When you first start looking at a company's finances, you'll see two terms over and over: Revenue and Net Income.

People often use them interchangeably, but they mean two very different things. Understanding this difference is the key to knowing if a company is actually healthy.

Here’s the simple version:

  • Revenue is the total amount of money a company brings in from sales.
  • Net Income is the profit that's left after all the bills are paid.

This is why you'll hear them called by their famous nicknames: Revenue is the "Top Line" and Net Income is the "Bottom Line."

The Lemonade Stand Analogy

The easiest way to understand this is to imagine you're running a lemonade stand for one day.

1. Calculating Your Revenue (The "Top Line")

All day long, you sell lemonade. At the end of the day, you count all the money in your cash box.

You sold 100 cups of lemonade at $2 each.

Total Sales: $200

This $200 is your Revenue. It’s the "top line" on your piece of paper because it's the first number you write down. It’s the total amount of money you generated.

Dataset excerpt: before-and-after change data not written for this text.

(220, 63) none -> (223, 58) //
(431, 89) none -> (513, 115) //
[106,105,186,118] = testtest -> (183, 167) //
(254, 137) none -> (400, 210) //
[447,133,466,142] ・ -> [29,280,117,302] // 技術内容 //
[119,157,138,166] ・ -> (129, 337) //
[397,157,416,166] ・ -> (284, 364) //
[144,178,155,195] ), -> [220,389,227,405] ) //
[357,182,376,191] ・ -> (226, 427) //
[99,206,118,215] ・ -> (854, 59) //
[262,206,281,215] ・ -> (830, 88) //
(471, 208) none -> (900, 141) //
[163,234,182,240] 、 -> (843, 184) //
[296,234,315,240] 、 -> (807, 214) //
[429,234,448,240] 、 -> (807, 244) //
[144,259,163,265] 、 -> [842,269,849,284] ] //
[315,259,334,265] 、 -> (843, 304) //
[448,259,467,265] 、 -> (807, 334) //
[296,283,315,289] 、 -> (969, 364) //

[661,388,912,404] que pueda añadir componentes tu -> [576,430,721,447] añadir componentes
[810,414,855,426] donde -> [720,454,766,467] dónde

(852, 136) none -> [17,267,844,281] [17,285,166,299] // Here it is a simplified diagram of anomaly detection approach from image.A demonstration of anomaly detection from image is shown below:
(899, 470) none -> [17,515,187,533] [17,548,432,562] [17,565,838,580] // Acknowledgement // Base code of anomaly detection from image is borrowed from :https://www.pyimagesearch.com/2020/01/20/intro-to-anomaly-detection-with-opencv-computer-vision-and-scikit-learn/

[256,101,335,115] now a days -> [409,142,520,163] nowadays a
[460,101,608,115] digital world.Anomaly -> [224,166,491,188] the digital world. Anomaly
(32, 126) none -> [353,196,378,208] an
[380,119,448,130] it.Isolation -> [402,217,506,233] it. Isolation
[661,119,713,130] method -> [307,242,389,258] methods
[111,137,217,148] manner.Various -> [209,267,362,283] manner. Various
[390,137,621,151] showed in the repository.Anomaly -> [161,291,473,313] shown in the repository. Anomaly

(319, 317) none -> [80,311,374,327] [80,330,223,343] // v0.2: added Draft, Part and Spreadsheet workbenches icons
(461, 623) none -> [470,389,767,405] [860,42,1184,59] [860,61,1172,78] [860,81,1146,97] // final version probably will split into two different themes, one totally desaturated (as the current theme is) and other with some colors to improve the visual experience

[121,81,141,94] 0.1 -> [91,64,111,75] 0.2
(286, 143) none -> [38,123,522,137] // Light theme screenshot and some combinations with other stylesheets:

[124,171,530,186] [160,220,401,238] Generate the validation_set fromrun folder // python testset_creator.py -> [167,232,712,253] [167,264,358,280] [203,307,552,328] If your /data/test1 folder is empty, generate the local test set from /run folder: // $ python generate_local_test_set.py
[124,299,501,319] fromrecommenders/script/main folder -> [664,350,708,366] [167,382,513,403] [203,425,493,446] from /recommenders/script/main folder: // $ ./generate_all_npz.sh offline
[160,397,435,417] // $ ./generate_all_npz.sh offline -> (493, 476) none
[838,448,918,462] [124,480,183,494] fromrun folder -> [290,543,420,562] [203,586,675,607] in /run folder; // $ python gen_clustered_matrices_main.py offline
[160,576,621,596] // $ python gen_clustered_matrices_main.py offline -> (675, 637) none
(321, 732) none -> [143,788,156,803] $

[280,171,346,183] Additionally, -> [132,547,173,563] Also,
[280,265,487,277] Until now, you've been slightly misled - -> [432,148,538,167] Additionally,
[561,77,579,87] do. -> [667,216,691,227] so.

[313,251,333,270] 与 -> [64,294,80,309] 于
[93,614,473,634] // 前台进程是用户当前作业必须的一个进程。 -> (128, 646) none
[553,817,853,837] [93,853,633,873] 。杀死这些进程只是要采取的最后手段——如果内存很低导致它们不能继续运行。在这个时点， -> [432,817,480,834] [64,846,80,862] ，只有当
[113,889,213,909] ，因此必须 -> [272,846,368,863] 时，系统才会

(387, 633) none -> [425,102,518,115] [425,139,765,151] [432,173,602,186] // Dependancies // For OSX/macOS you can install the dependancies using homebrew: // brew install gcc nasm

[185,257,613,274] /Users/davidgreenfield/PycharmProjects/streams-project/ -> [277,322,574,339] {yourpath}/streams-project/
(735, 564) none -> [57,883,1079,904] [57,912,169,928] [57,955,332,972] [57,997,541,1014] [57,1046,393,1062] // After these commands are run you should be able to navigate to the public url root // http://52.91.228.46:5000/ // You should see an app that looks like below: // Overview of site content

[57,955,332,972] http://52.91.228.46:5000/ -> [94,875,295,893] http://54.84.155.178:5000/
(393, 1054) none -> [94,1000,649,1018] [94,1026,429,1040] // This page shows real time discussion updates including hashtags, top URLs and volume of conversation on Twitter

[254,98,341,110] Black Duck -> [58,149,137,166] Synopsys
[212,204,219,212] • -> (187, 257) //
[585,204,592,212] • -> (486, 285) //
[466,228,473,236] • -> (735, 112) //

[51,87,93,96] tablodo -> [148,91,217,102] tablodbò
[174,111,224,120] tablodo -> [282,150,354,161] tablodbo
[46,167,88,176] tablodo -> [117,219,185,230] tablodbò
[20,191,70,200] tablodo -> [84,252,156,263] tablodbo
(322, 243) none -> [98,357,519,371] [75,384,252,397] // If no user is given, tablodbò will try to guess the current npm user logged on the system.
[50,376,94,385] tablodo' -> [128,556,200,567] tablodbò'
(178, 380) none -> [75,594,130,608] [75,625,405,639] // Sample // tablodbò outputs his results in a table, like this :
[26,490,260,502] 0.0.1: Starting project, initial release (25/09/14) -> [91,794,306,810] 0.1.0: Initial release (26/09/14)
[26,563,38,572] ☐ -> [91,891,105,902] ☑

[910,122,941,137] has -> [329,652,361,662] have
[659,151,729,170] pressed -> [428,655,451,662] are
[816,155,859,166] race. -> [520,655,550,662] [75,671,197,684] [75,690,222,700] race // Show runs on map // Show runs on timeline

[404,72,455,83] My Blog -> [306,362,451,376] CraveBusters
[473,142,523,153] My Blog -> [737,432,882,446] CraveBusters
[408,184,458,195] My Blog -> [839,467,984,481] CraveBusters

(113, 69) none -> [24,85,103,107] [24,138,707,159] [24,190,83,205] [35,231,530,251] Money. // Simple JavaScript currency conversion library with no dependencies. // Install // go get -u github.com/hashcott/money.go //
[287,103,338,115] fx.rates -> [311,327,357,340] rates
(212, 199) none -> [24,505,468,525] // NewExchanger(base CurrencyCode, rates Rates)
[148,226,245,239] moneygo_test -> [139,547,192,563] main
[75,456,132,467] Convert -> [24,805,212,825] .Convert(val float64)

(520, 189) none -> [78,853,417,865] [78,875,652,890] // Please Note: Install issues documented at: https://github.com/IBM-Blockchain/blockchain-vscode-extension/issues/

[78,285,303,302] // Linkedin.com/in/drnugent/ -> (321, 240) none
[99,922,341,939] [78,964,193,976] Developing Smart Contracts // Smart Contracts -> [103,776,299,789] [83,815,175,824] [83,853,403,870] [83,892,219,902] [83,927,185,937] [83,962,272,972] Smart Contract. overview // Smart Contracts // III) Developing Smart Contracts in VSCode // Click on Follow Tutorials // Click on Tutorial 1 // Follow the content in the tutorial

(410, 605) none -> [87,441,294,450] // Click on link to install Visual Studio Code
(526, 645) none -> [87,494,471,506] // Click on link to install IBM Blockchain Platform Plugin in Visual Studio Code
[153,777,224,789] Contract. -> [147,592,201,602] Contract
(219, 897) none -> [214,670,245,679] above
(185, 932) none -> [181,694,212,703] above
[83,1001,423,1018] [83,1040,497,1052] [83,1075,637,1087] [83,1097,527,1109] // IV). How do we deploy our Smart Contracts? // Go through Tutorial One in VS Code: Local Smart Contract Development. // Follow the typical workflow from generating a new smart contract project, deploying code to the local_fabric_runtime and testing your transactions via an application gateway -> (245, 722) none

2. Calculating Your Net Income (The "Bottom Line")

But, of course, you had to spend money to make that $200. You had costs.

Let's add them up:

  • Lemons: $30
  • Sugar: $20
  • Cups: $10
  • Poster for advertising: $5
  • Tax (a "stand permit" from your parents): $5

Total Costs & Expenses: $70

Now, you do the most important math:

$200 (Revenue) - $70 (All Costs) = $130

This $130 is your Net Income, also known as your profit. It’s the "bottom line" on your paper. It's the money you actually get to keep.


Why This Matters for Investors

This simple concept is everything when you look at a real company.

  • Revenue (Top Line): This number tells you how big a company is and if it's growing. Are more people buying its lemonade? High revenue is great, but it doesn't tell the whole story.
  • Net Income (Bottom Line): This number tells you if the company is efficient and profitable. Does it know how to control its costs?

The biggest trap for new investors is finding a company with high revenue but negative net income. This means that, just like a bad lemonade stand, the company is spending more money than it's making. It's selling a lot but losing money on every sale.

A healthy company is one that can grow its revenue (sell more lemonade) while also growing its net income (get better at controlling the cost of sugar and lemons).

Head-to-Head: The Simple Breakdown

FeatureRevenueNet Income
Nickname"The Top Line""The Bottom Line"
What It IsTotal money from salesTotal profit after all expenses
Question It Answers"How much money did we make?""How much money did we keep?"
What It Shows YouCompany size and growthCompany profitability and efficiency

When you're researching a stock, don't just look at one. Always look at both.